- _WORK TO BE COMPLETED_:
Count the lines below that contain the word "Check", and reply with only that number.

=== Section Start ===

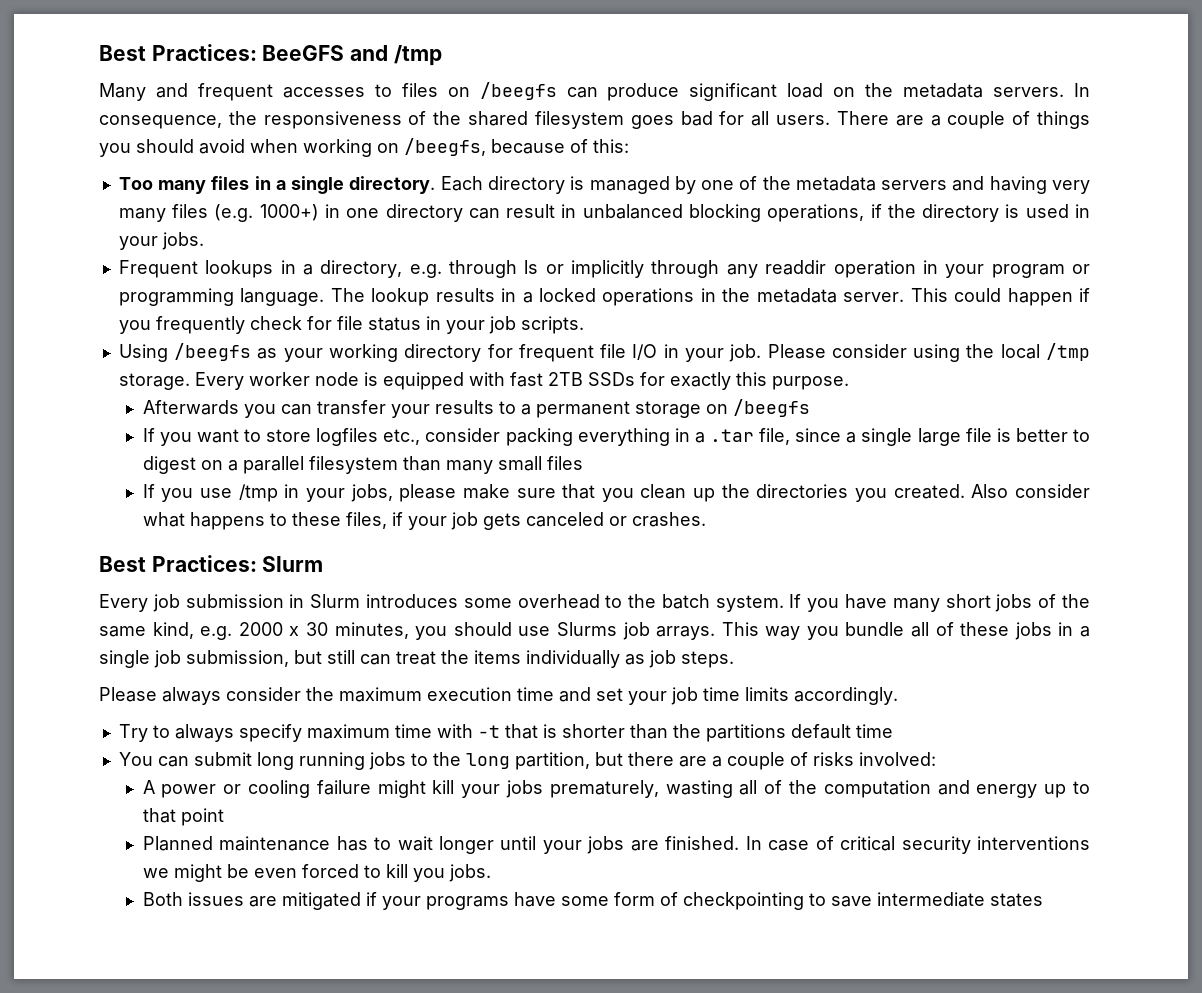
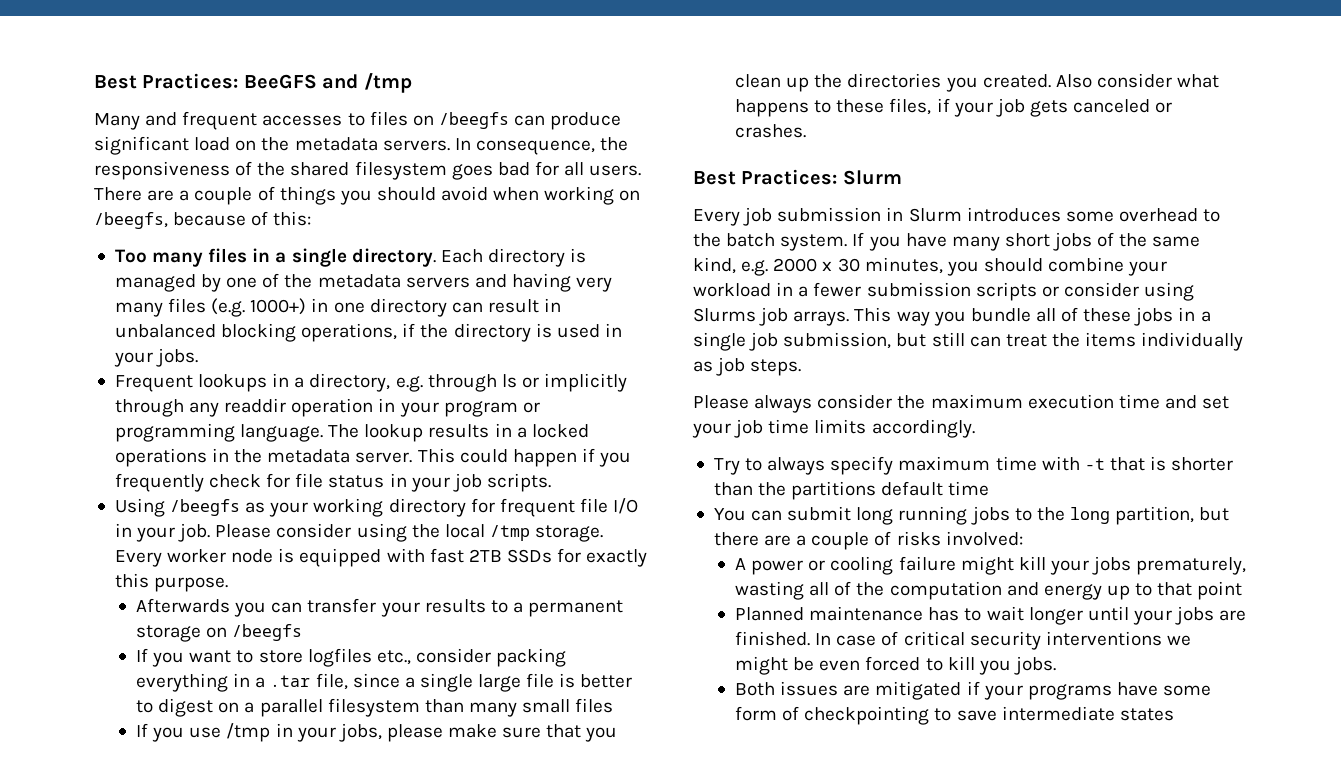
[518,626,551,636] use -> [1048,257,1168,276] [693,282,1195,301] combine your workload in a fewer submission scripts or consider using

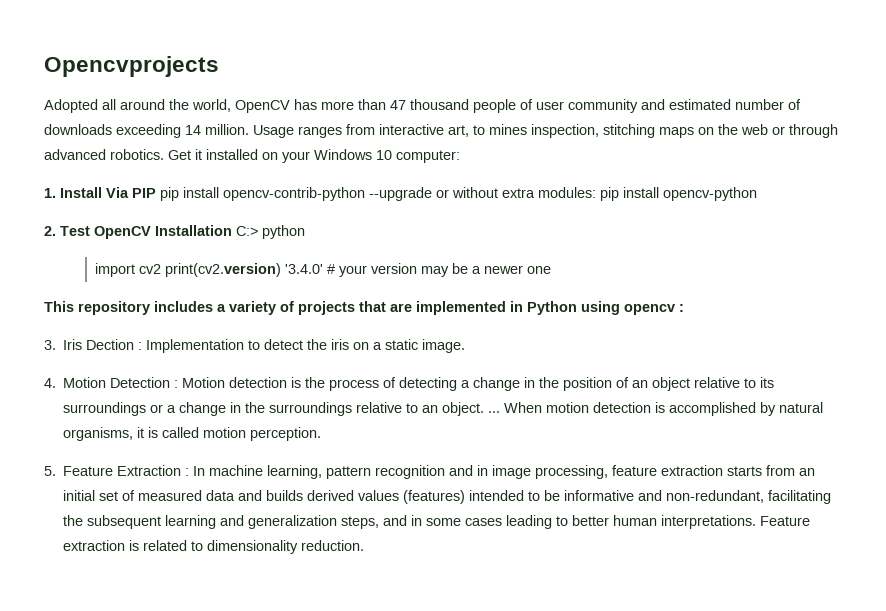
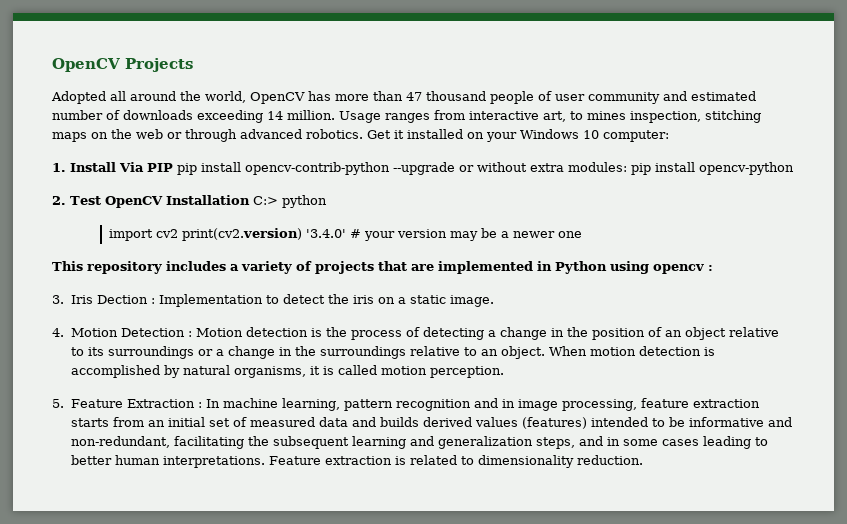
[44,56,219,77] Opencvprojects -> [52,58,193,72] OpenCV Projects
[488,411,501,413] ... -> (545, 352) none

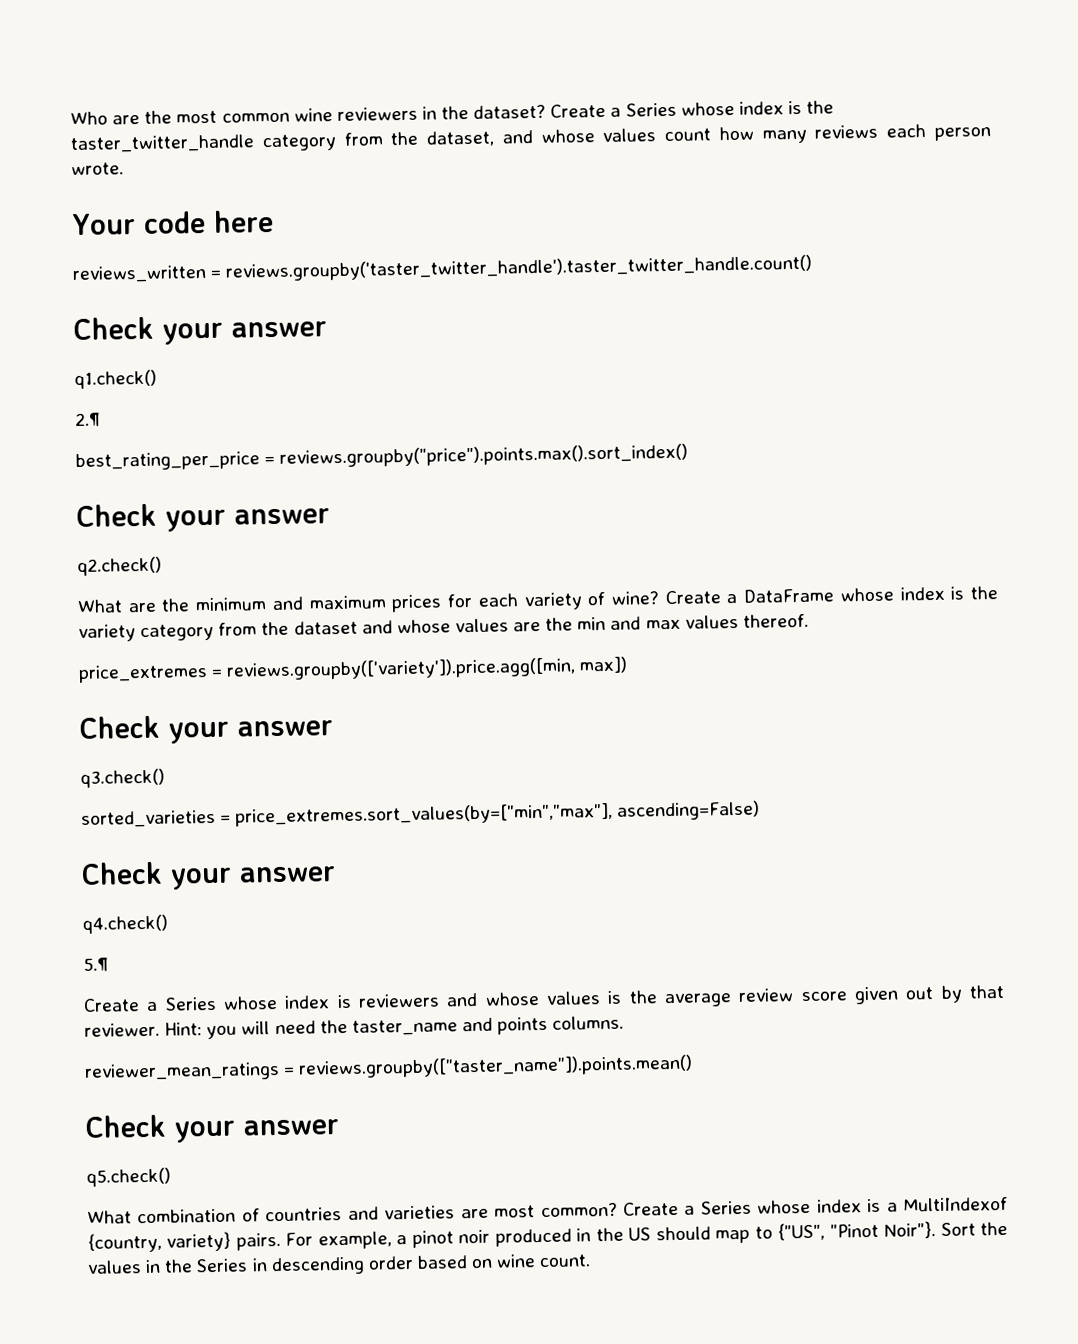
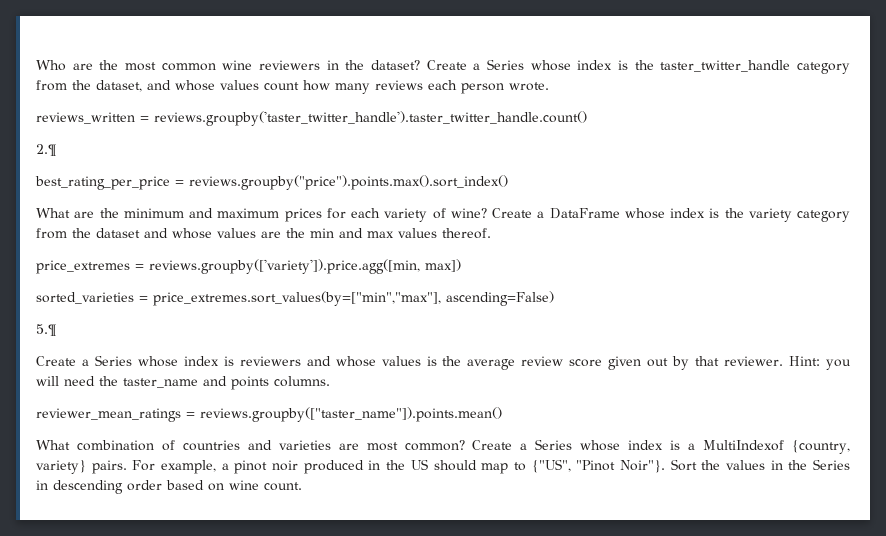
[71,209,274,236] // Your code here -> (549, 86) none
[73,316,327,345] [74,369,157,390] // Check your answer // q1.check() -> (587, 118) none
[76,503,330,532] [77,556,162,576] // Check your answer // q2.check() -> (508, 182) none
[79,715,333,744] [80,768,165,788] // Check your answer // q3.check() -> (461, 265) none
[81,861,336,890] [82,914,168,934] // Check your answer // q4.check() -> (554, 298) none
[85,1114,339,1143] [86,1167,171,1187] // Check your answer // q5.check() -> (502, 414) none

=== Section End ===

- _ANSWER SECTION_:
5